Return the material below exactly, but only from the line with "- Which Best" through the line with "311 отзывов за год", and without its pictures.

| Data records |
--------------------

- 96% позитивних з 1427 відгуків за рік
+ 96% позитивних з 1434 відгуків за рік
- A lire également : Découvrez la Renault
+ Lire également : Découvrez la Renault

--------------------

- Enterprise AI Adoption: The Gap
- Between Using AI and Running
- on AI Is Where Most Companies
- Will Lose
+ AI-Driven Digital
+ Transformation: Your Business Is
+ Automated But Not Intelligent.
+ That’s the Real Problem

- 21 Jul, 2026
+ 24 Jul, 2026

--------------------

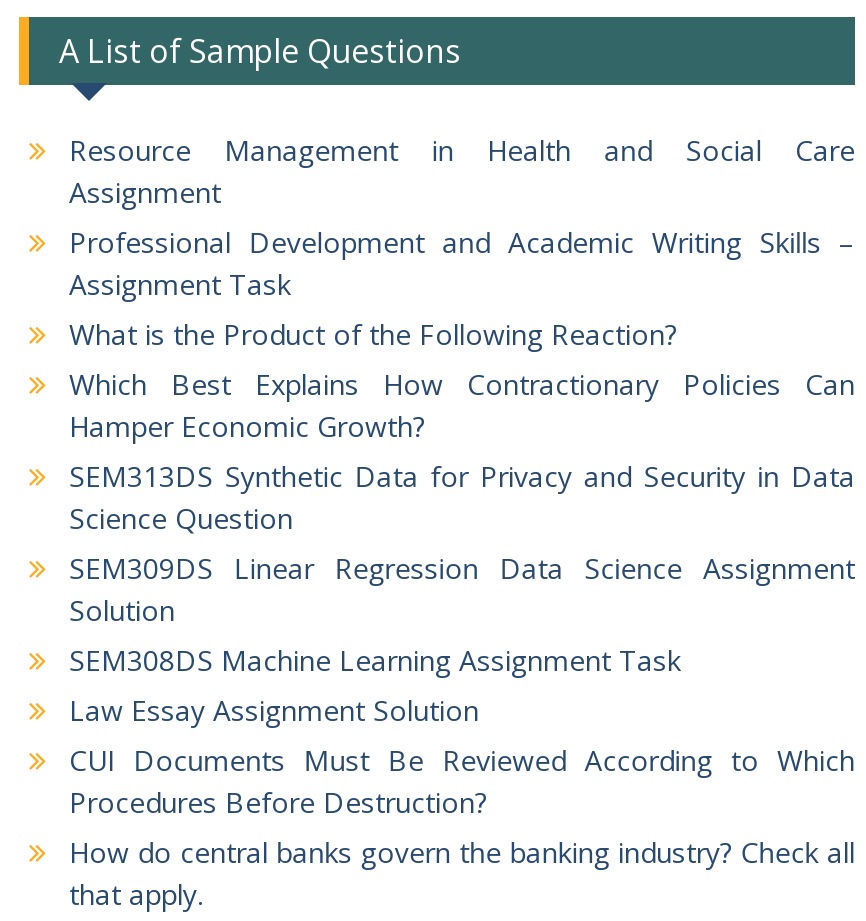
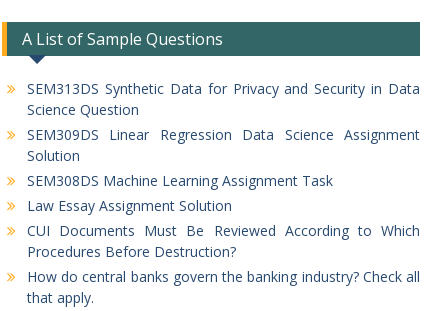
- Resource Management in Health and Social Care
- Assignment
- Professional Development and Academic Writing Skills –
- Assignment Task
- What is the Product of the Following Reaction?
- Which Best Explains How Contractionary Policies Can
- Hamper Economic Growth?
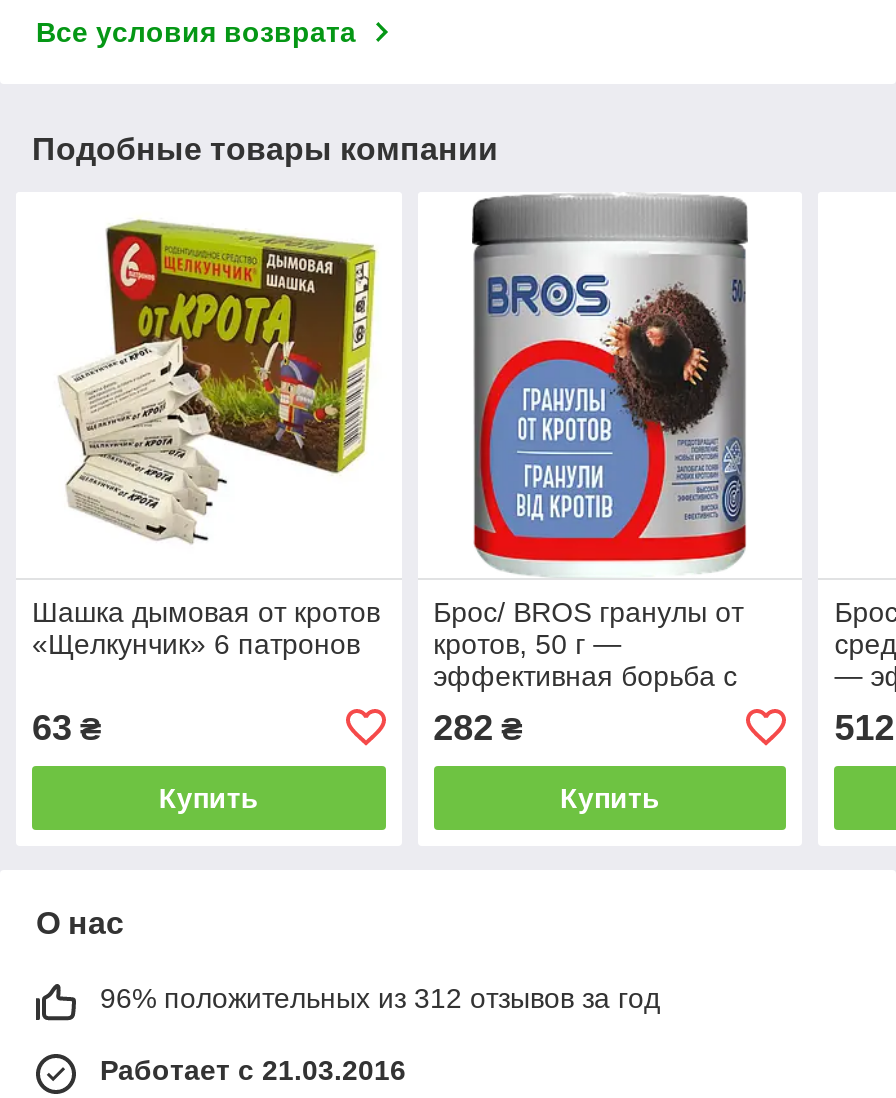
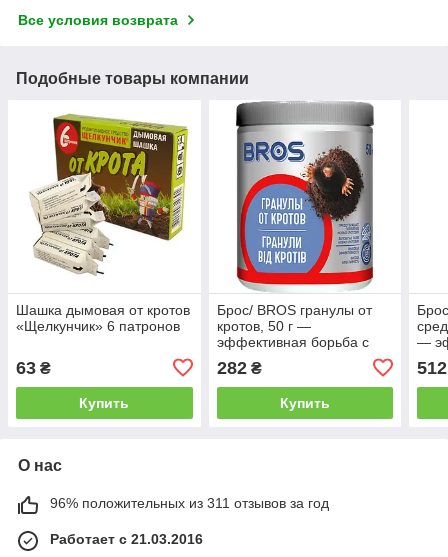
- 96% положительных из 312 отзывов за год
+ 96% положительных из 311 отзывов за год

--------------------

| Written response |
- Which Best Explains How Contractionary Policies Can
- Hamper Economic Growth?
- 96% положительных из 312 отзывов за год
+ 96% положительных из 311 отзывов за год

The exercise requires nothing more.